This week I have been reading through Eugene Peterson’s Eat This Book, which is about how we read the Bible.
In Chapter 3, Peterson discusses the vital difference between using the Bible for our own purposes rather than "dealing with a personally revealing God who has personal designs on you." He goes on to reference C.S. Lewis and says the following:
"To put it bluntly, not everyone who gets interested in the Bible and even gets excited about the Bible wants to get involved with God. But God is what the book is about. C.S. Lewis, in the last book he wrote, talked about two kinds of reading, the reading in which we use a book for our own purposes and the reading in which we receive the author’s purposes. The first ensures only bad reading; the second opens the possibility to good reading."

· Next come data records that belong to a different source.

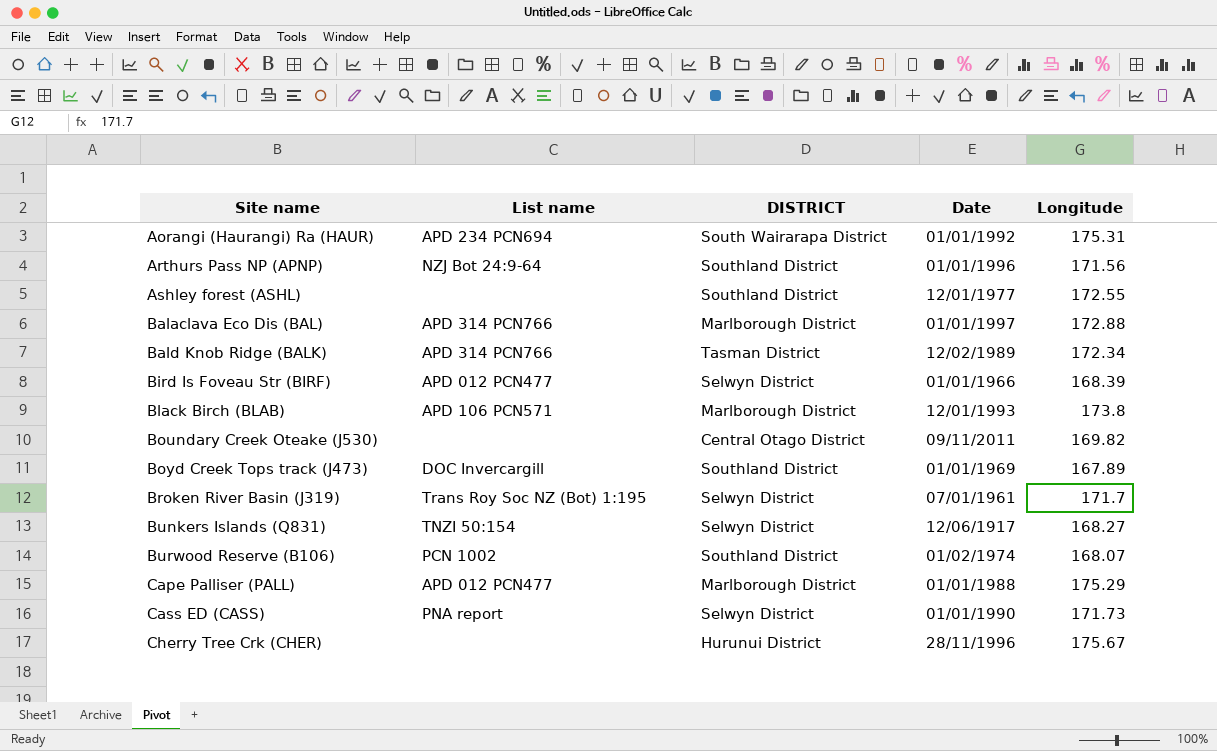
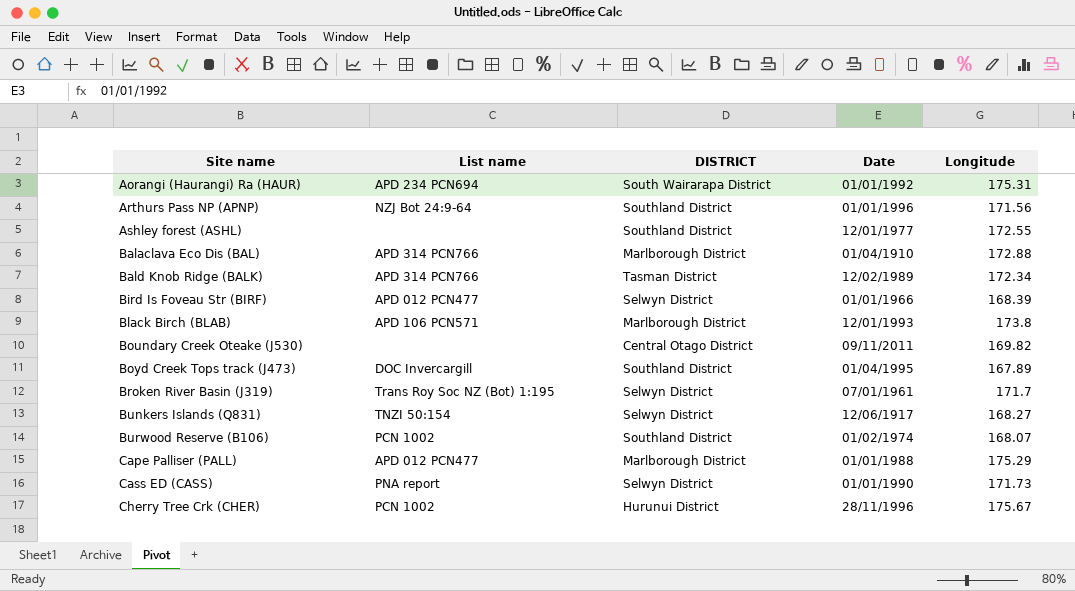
Balaclava Eco Dis (BAL) | Date: 01/01/1997 -> 01/04/1910
Boyd Creek Tops track (J473) | Date: 01/01/1969 -> 01/04/1995
Cherry Tree Crk (CHER) | List name: none -> PCN 1002

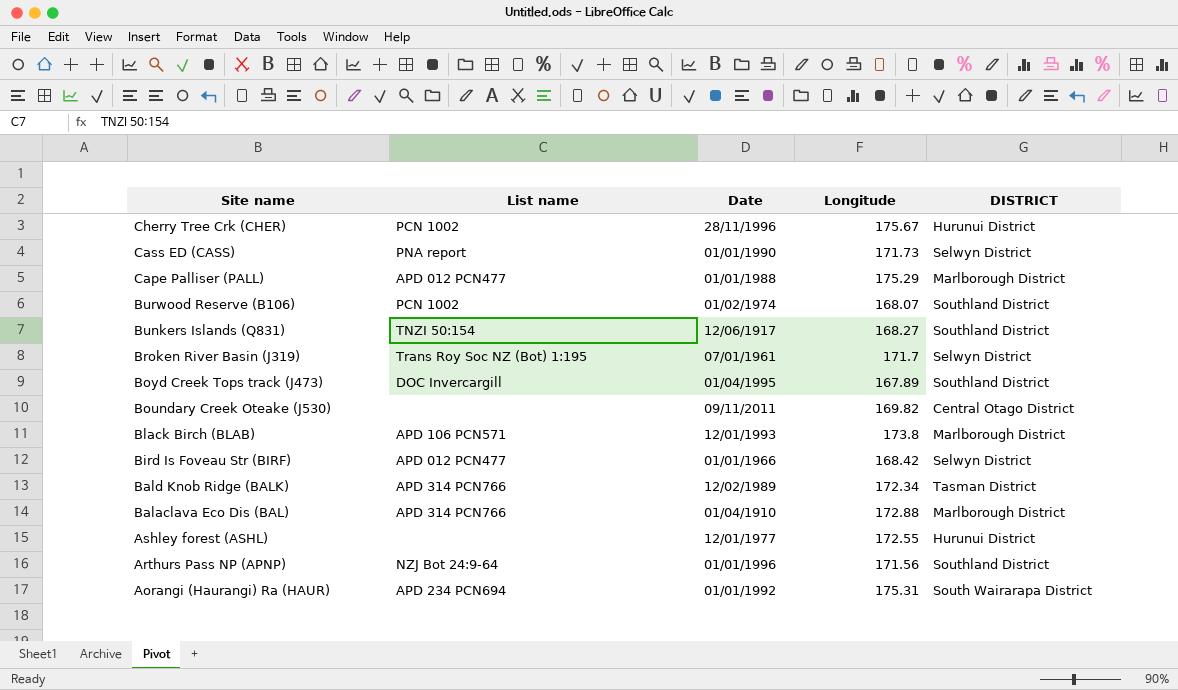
row order: Site name ascending -> Site name descending
column DISTRICT | position: 3 -> 5
Bunkers Islands (Q831) | DISTRICT: Selwyn District -> Southland District
Bird Is Foveau Str (BIRF) | Longitude: 168.39 -> 168.42
Ashley forest (ASHL) | DISTRICT: Southland District -> Hurunui District

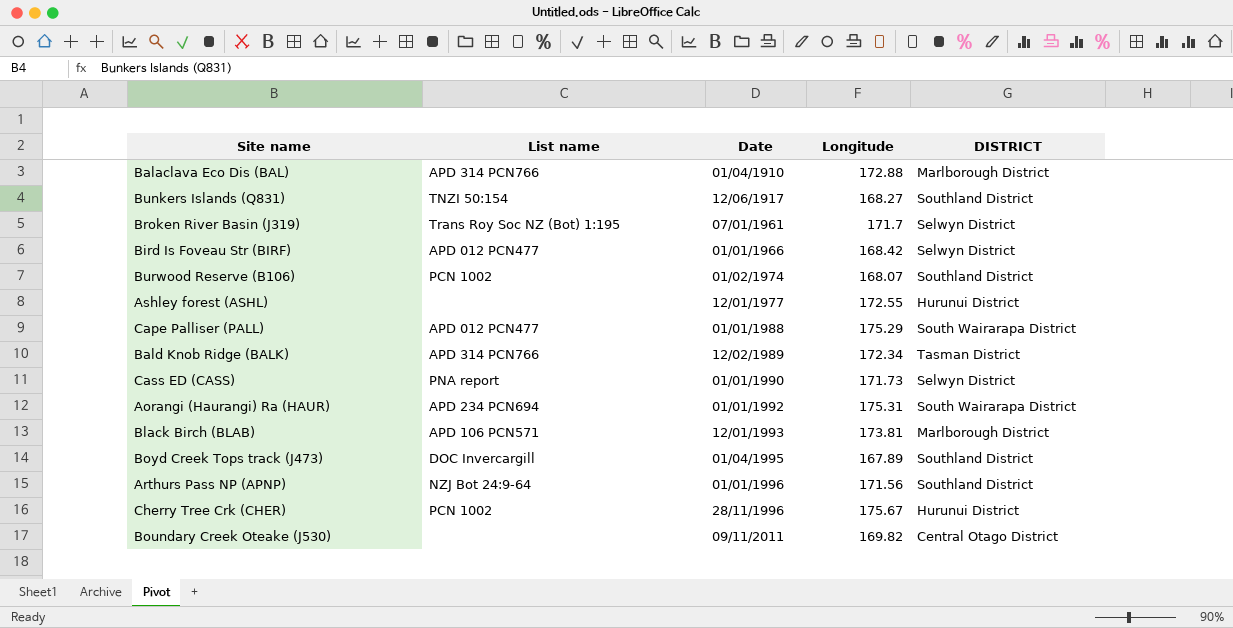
row order: Site name descending -> Date ascending
Cape Palliser (PALL) | DISTRICT: Marlborough District -> South Wairarapa District
Black Birch (BLAB) | Longitude: 173.8 -> 173.81

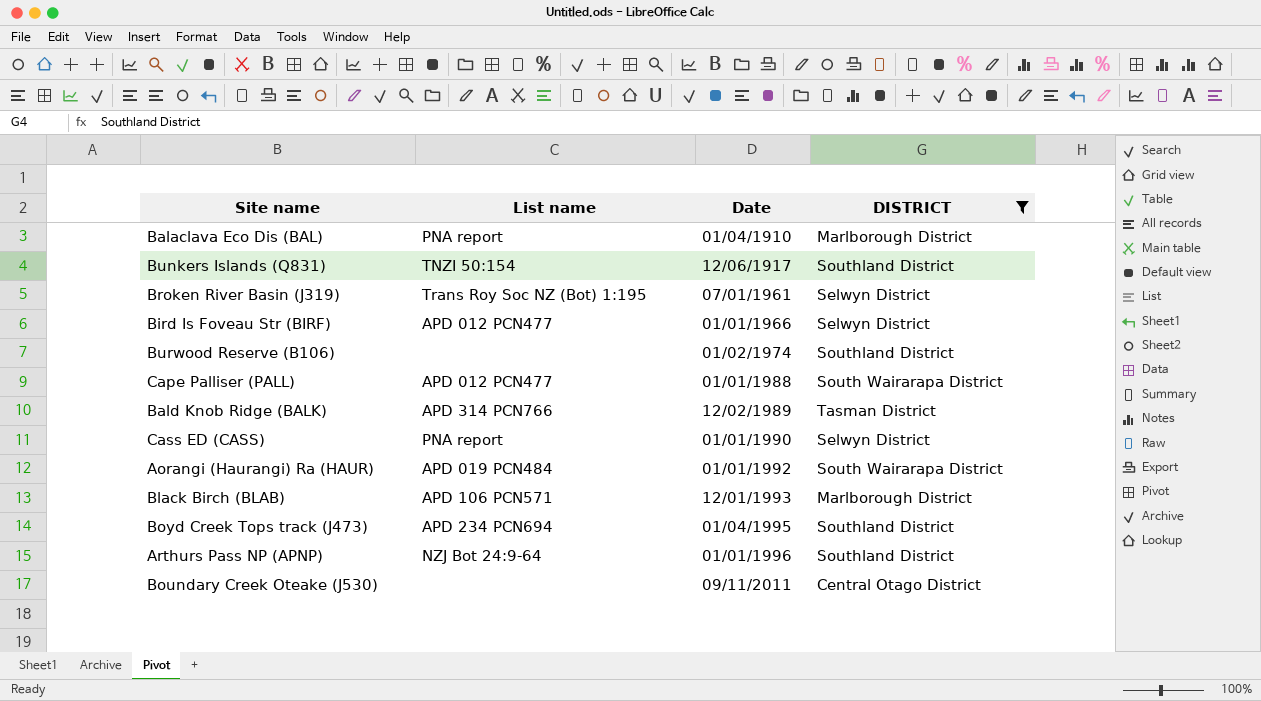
filter: none -> DISTRICT != Hurunui District
column Longitude | position: 4 -> none
Balaclava Eco Dis (BAL) | List name: APD 314 PCN766 -> PNA report
Burwood Reserve (B106) | List name: PCN 1002 -> none
Aorangi (Haurangi) Ra (HAUR) | List name: APD 234 PCN694 -> APD 019 PCN484
Boyd Creek Tops track (J473) | List name: DOC Invercargill -> APD 234 PCN694

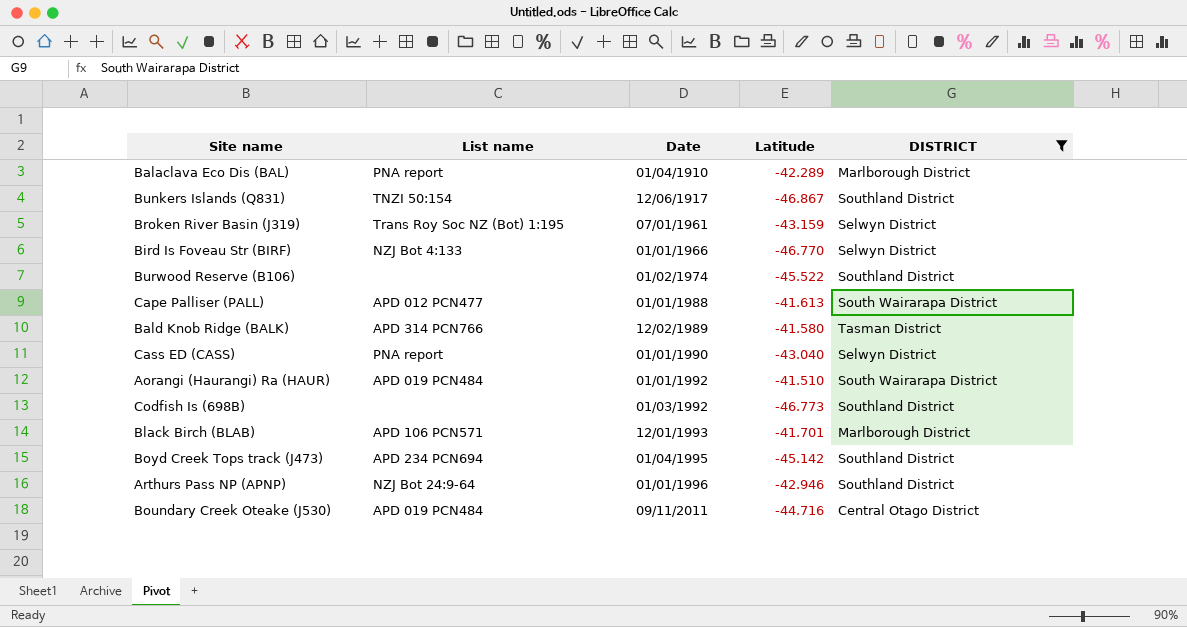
column Latitude | position: none -> 4
Bird Is Foveau Str (BIRF) | List name: APD 012 PCN477 -> NZJ Bot 4:133
row Codfish Is (698B): none -> none | 01/03/1992 | -46.773 | Southland District
Boundary Creek Oteake (J530) | List name: none -> APD 019 PCN484

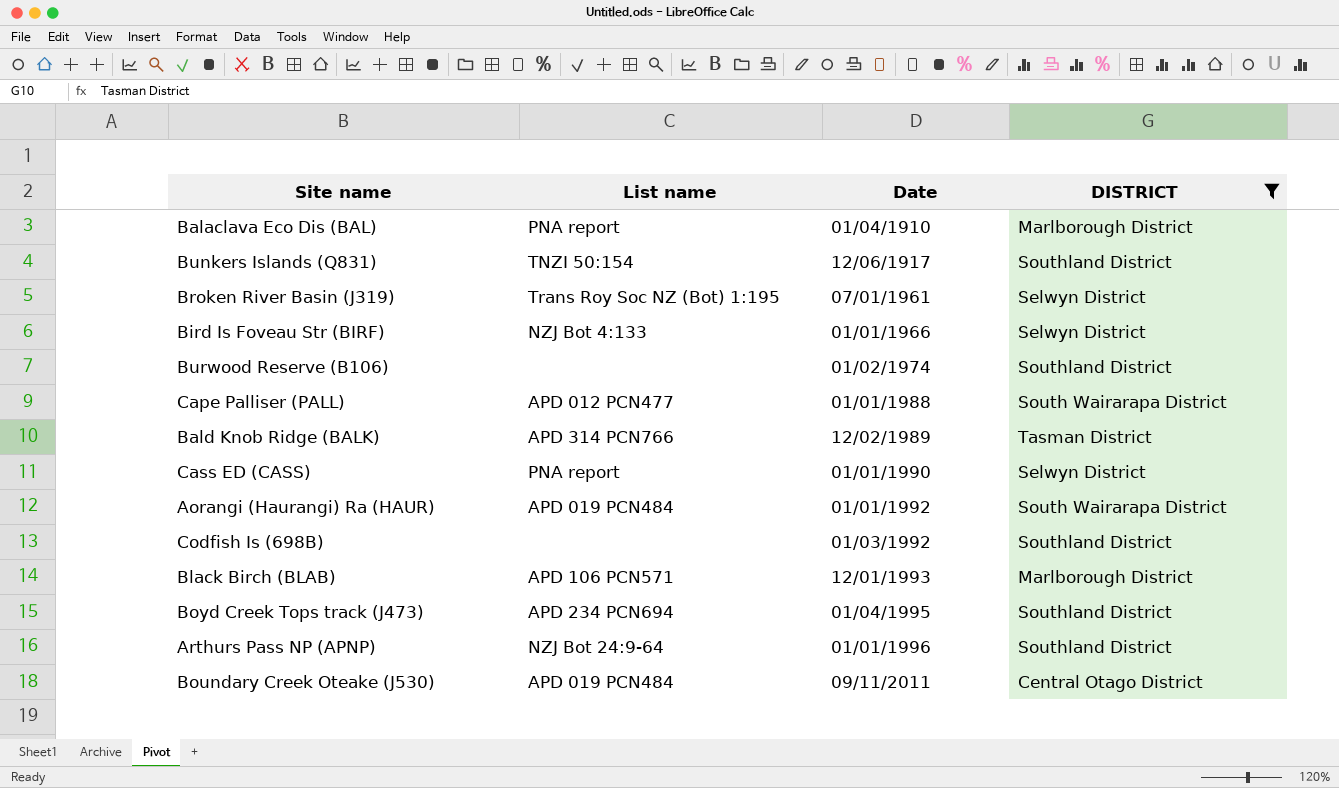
column Latitude | position: 4 -> none

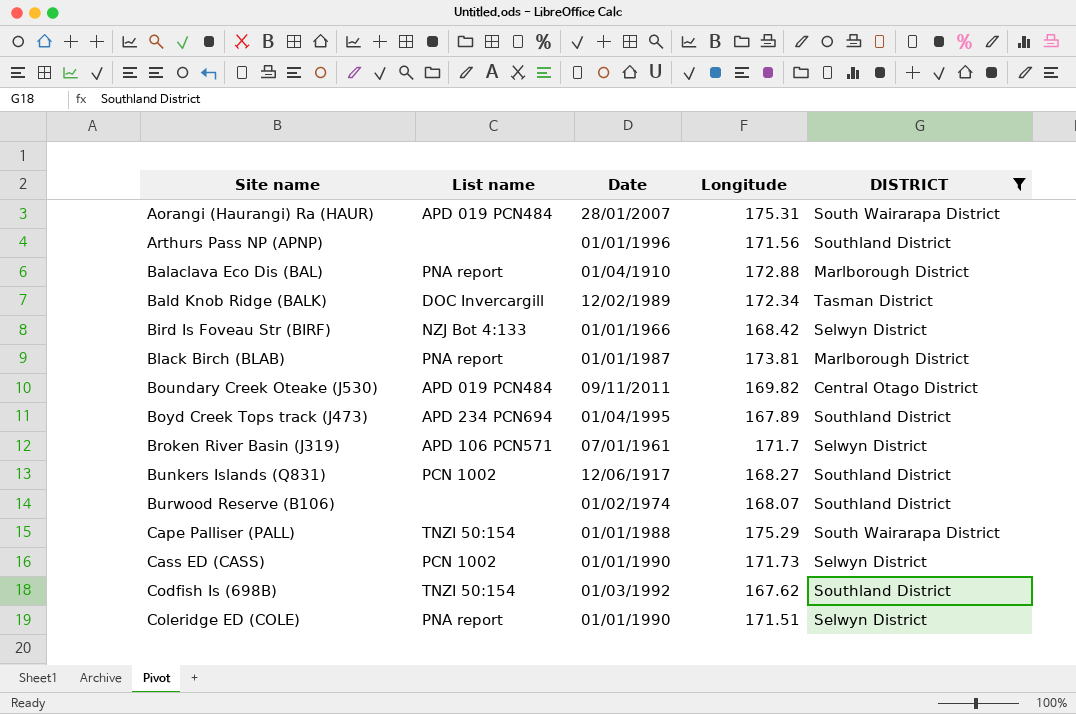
row order: Date ascending -> Site name ascending
column Longitude | position: none -> 4
Aorangi (Haurangi) Ra (HAUR) | Date: 01/01/1992 -> 28/01/2007
Arthurs Pass NP (APNP) | List name: NZJ Bot 24:9-64 -> none
Bald Knob Ridge (BALK) | List name: APD 314 PCN766 -> DOC Invercargill
Black Birch (BLAB) | List name: APD 106 PCN571 -> PNA report
Black Birch (BLAB) | Date: 12/01/1993 -> 01/01/1987
Broken River Basin (J319) | List name: Trans Roy Soc NZ (Bot) 1:195 -> APD 106 PCN571
Bunkers Islands (Q831) | List name: TNZI 50:154 -> PCN 1002
Cape Palliser (PALL) | List name: APD 012 PCN477 -> TNZI 50:154
Cass ED (CASS) | List name: PNA report -> PCN 1002
Codfish Is (698B) | List name: none -> TNZI 50:154
row Coleridge ED (COLE): none -> PNA report | 01/01/1990 | 171.51 | Selwyn District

A footnote references an illustration from C.S. Lewis. "The one [receiving] . . . is like being taken for a bicycle ride by a man who may know roads we have never yet explored. The other [using] is like adding one of those little motor attachments to our own bicycle and then going for one of our familiar rides."

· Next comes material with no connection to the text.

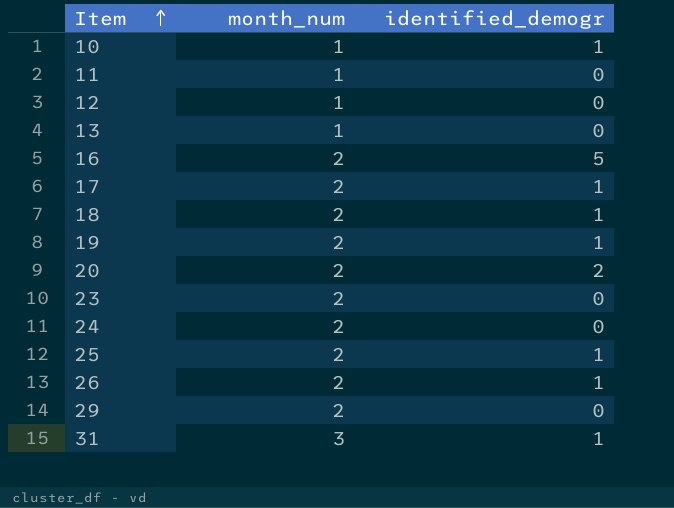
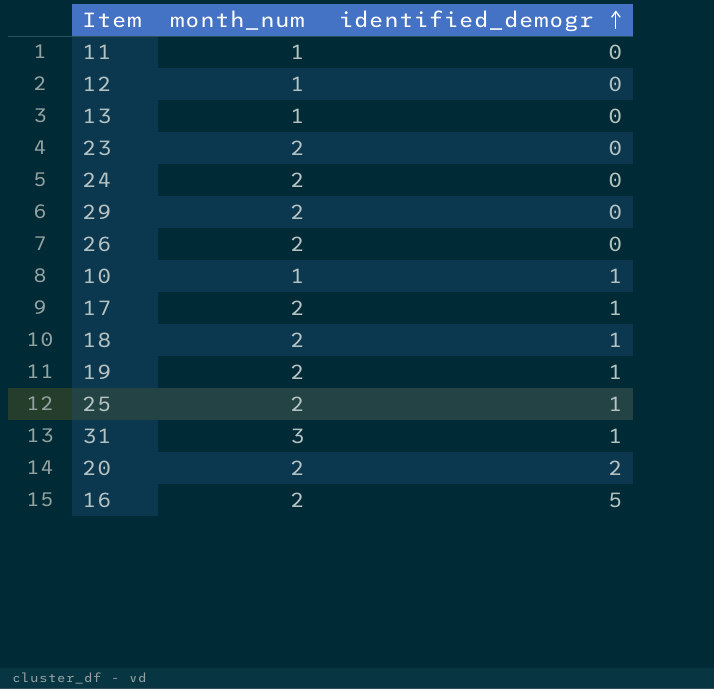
row order: Item ascending -> identified_demogr ascending
26 | identified_demogr: 1 -> 0

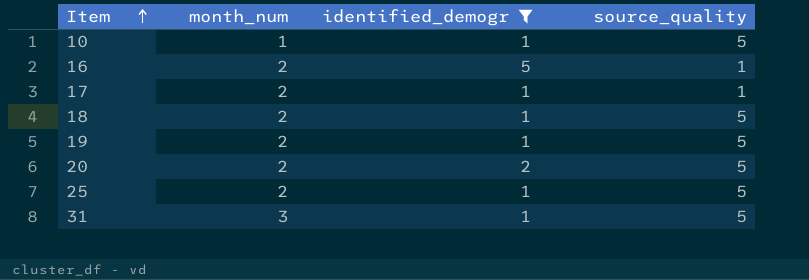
filter: none -> identified_demogr != 0
row order: identified_demogr ascending -> Item ascending
column source_quality | position: none -> 4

How do you read the Bible? Do you read it to get more information? Do you read it as a guidebook for what you ought and ought not do? Do you read it to inspire and motivate you to do things? Or do we, "read in order to get in on the revelation of God, who is so emphatically personal; we read the Bible the way it comes to us, not in the way we come to it; we submit ourselves to the various and complementary operations of God the Father, God the Son, and God the Holy Spirit; we receive these words so that we can be formed now and for eternity to the glory of God."